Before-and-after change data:

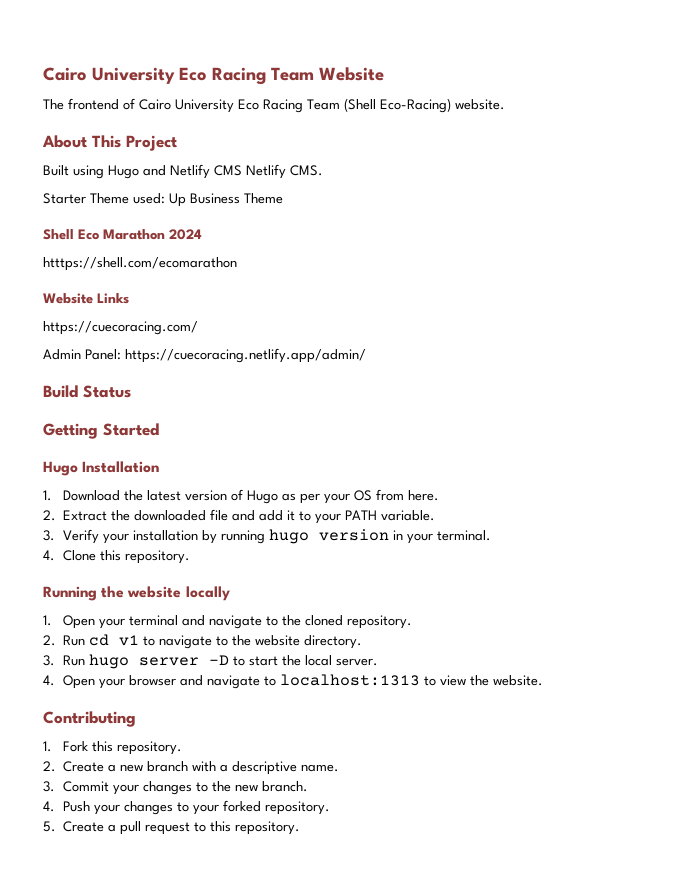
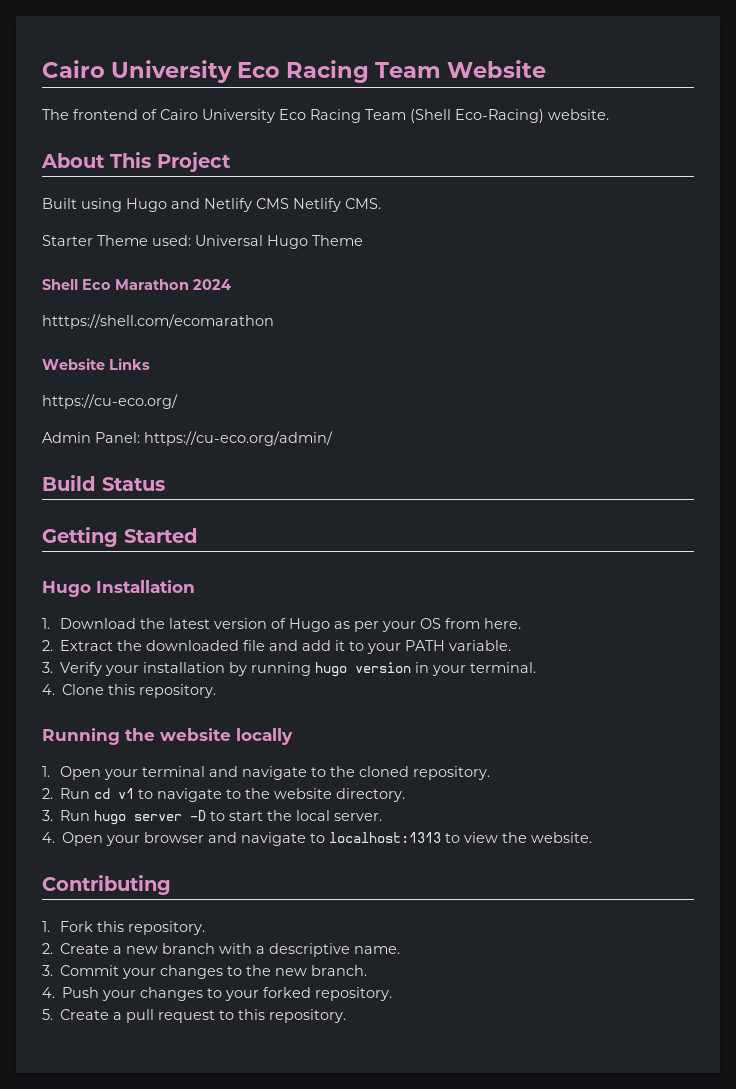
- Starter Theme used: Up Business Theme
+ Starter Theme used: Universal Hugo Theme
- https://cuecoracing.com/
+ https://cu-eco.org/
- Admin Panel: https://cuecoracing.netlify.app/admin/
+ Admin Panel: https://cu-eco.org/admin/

* * *

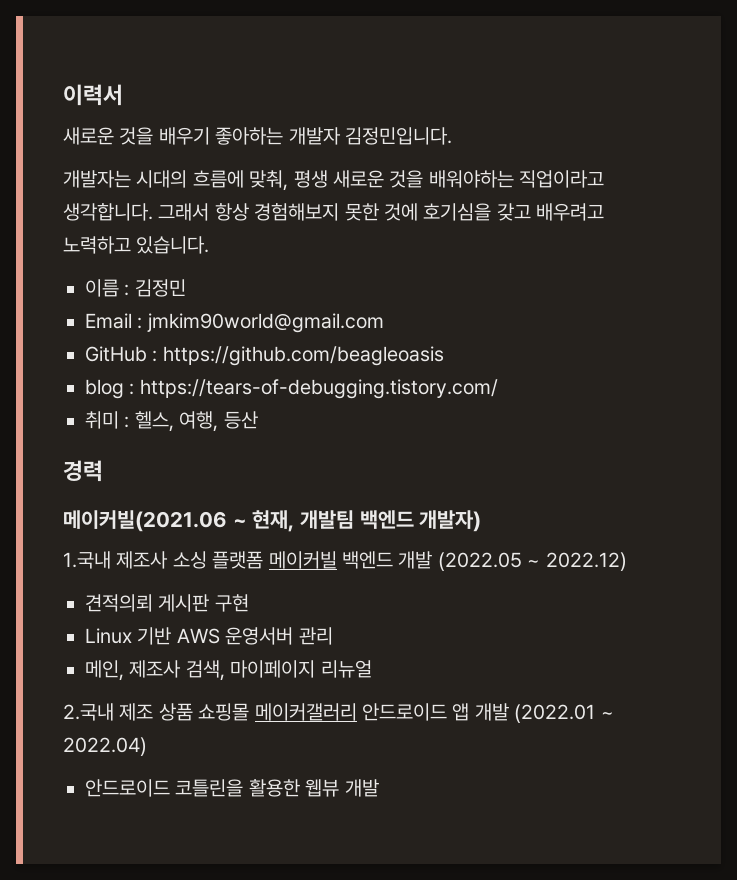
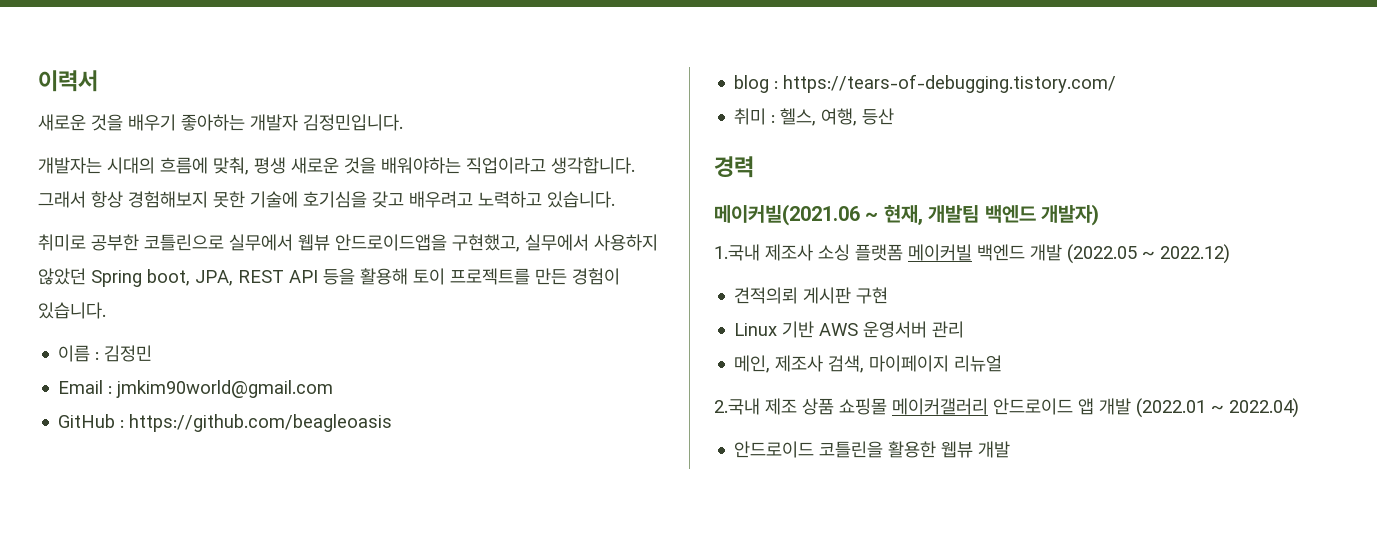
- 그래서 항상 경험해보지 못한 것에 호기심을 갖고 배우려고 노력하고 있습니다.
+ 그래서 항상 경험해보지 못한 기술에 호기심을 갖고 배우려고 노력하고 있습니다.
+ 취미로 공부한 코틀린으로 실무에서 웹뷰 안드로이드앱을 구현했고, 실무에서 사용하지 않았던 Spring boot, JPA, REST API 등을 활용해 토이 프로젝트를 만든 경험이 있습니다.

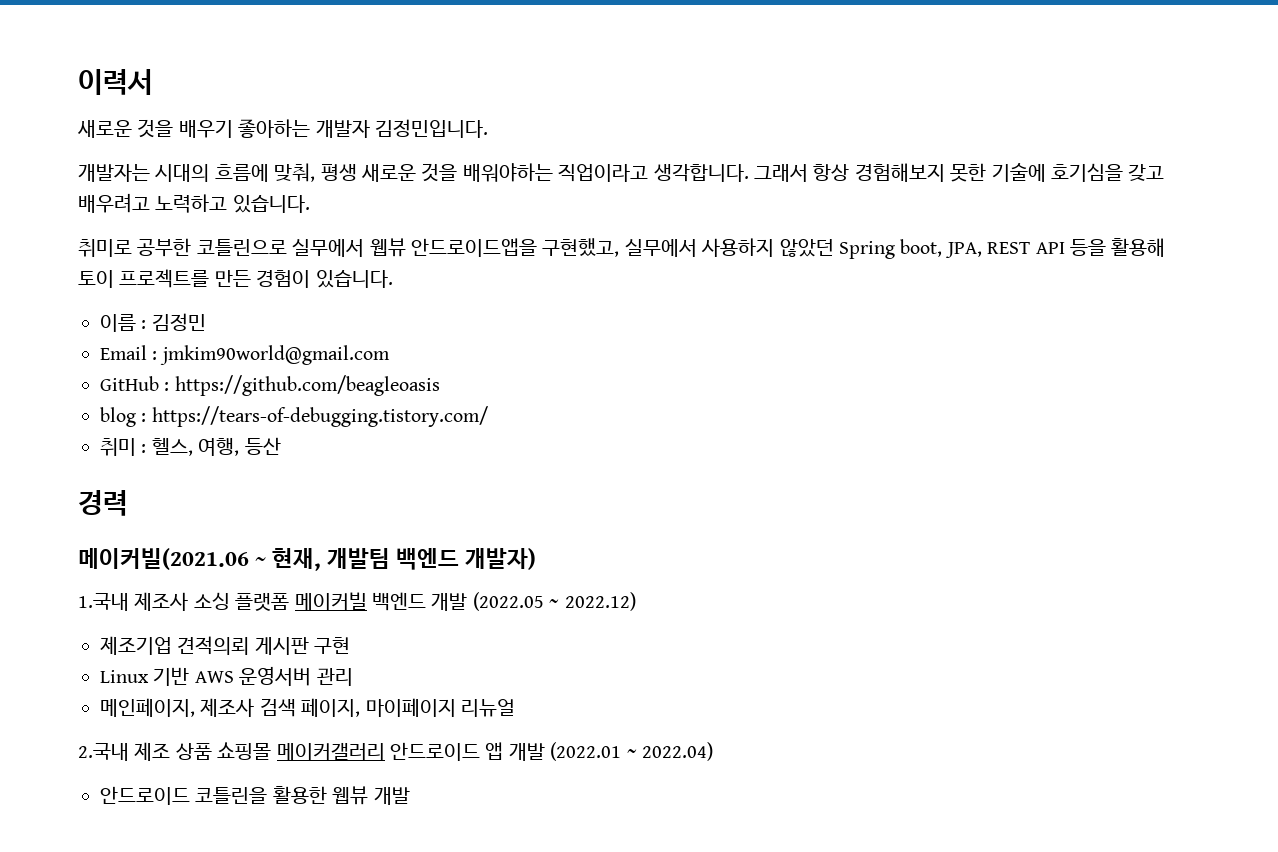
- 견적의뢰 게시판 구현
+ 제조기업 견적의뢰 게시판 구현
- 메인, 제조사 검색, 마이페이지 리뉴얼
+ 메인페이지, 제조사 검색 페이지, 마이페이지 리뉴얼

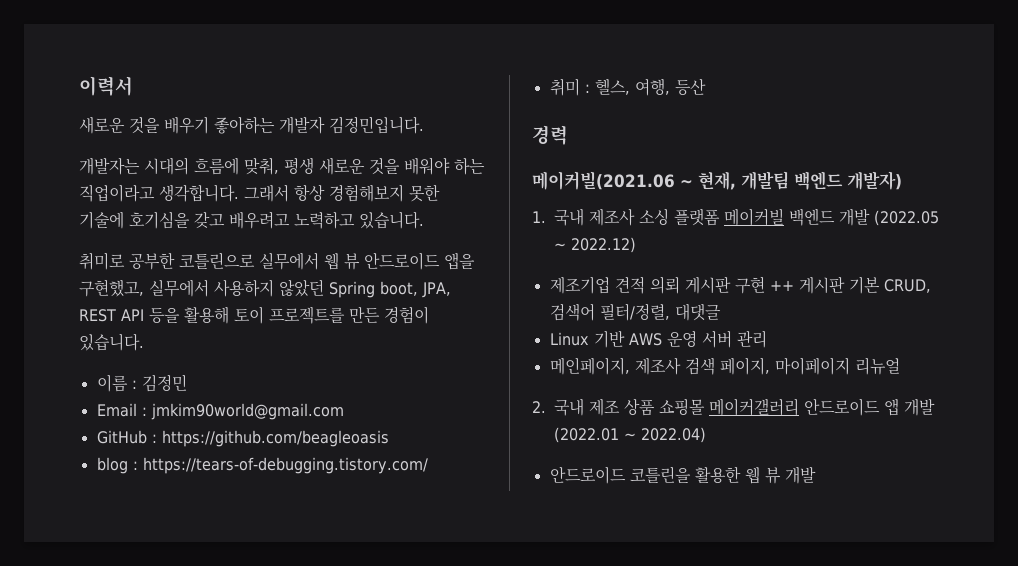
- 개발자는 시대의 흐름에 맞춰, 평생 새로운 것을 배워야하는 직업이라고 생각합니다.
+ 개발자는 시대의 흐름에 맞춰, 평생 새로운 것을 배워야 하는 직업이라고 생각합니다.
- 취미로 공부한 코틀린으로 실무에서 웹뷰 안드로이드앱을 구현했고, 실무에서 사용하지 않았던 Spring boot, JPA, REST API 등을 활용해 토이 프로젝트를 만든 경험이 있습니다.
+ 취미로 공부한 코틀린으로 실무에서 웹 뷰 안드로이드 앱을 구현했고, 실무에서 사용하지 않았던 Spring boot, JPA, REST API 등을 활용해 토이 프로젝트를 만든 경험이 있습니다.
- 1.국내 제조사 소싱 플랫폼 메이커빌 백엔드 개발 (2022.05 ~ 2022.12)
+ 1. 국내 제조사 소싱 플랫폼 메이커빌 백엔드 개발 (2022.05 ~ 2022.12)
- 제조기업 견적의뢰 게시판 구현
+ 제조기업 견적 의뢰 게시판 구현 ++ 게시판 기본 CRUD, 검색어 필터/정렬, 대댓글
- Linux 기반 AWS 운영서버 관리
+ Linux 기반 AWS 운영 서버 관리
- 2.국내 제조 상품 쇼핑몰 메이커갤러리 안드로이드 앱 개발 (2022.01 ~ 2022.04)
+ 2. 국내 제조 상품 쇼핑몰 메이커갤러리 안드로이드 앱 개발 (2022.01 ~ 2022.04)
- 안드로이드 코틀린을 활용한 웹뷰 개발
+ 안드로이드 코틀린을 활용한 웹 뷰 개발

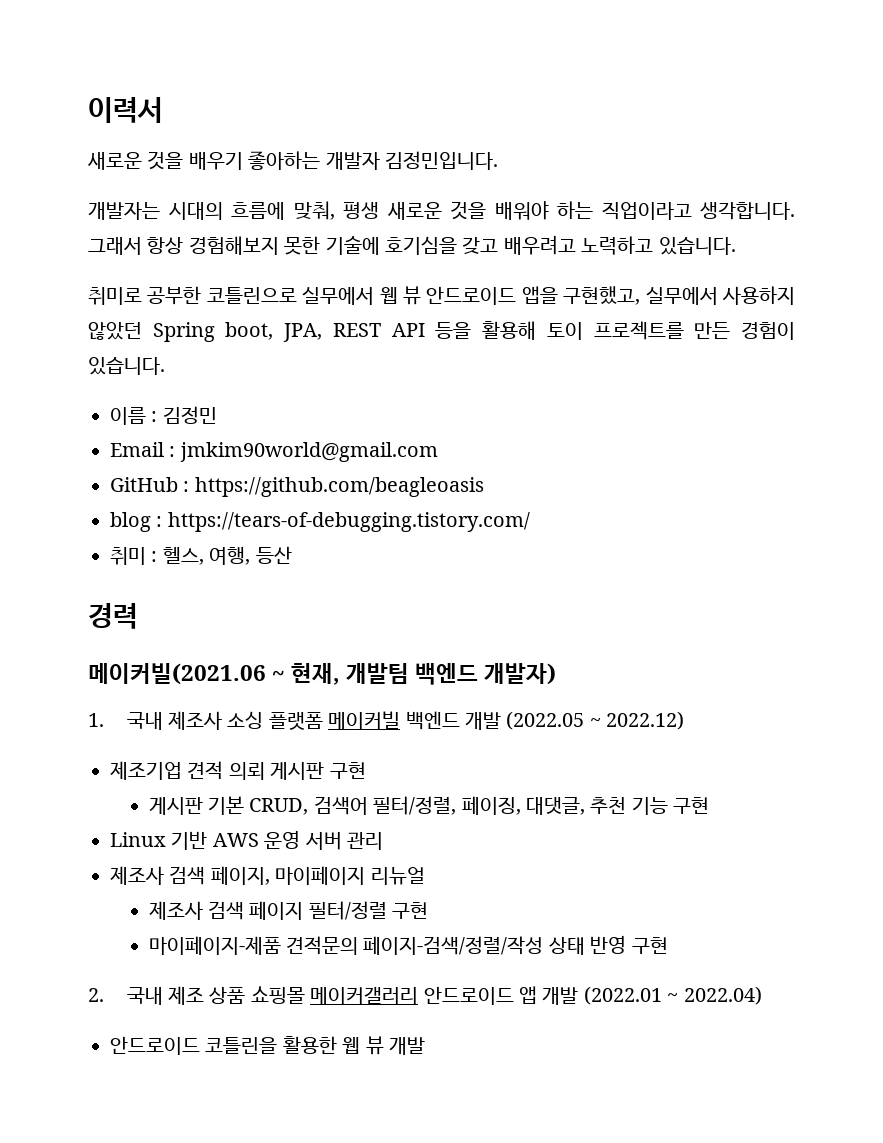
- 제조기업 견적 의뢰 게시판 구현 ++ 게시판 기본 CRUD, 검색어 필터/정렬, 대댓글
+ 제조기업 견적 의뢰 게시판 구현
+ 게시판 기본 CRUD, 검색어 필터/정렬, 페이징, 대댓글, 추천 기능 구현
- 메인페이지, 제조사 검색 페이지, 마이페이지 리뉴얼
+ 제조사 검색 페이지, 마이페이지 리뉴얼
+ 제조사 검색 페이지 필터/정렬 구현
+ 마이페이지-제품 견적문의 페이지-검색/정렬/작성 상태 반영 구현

* _YOUR GOAL_:
Working from the entries above, please transcribe only the lines from the line with "- 취미로 공부한 코틀린으로" through the line with "페이지-검색/정렬/작성 상태 반영 구현", exactly, with both end lines and without pictures.

* _RESULT_:
- 취미로 공부한 코틀린으로 실무에서 웹뷰 안드로이드앱을 구현했고, 실무에서 사용하지 않았던 Spring boot, JPA, REST API 등을 활용해 토이 프로젝트를 만든 경험이 있습니다.
+ 취미로 공부한 코틀린으로 실무에서 웹 뷰 안드로이드 앱을 구현했고, 실무에서 사용하지 않았던 Spring boot, JPA, REST API 등을 활용해 토이 프로젝트를 만든 경험이 있습니다.
- 1.국내 제조사 소싱 플랫폼 메이커빌 백엔드 개발 (2022.05 ~ 2022.12)
+ 1. 국내 제조사 소싱 플랫폼 메이커빌 백엔드 개발 (2022.05 ~ 2022.12)
- 제조기업 견적의뢰 게시판 구현
+ 제조기업 견적 의뢰 게시판 구현 ++ 게시판 기본 CRUD, 검색어 필터/정렬, 대댓글
- Linux 기반 AWS 운영서버 관리
+ Linux 기반 AWS 운영 서버 관리
- 2.국내 제조 상품 쇼핑몰 메이커갤러리 안드로이드 앱 개발 (2022.01 ~ 2022.04)
+ 2. 국내 제조 상품 쇼핑몰 메이커갤러리 안드로이드 앱 개발 (2022.01 ~ 2022.04)
- 안드로이드 코틀린을 활용한 웹뷰 개발
+ 안드로이드 코틀린을 활용한 웹 뷰 개발

- 제조기업 견적 의뢰 게시판 구현 ++ 게시판 기본 CRUD, 검색어 필터/정렬, 대댓글
+ 제조기업 견적 의뢰 게시판 구현
+ 게시판 기본 CRUD, 검색어 필터/정렬, 페이징, 대댓글, 추천 기능 구현
- 메인페이지, 제조사 검색 페이지, 마이페이지 리뉴얼
+ 제조사 검색 페이지, 마이페이지 리뉴얼
+ 제조사 검색 페이지 필터/정렬 구현
+ 마이페이지-제품 견적문의 페이지-검색/정렬/작성 상태 반영 구현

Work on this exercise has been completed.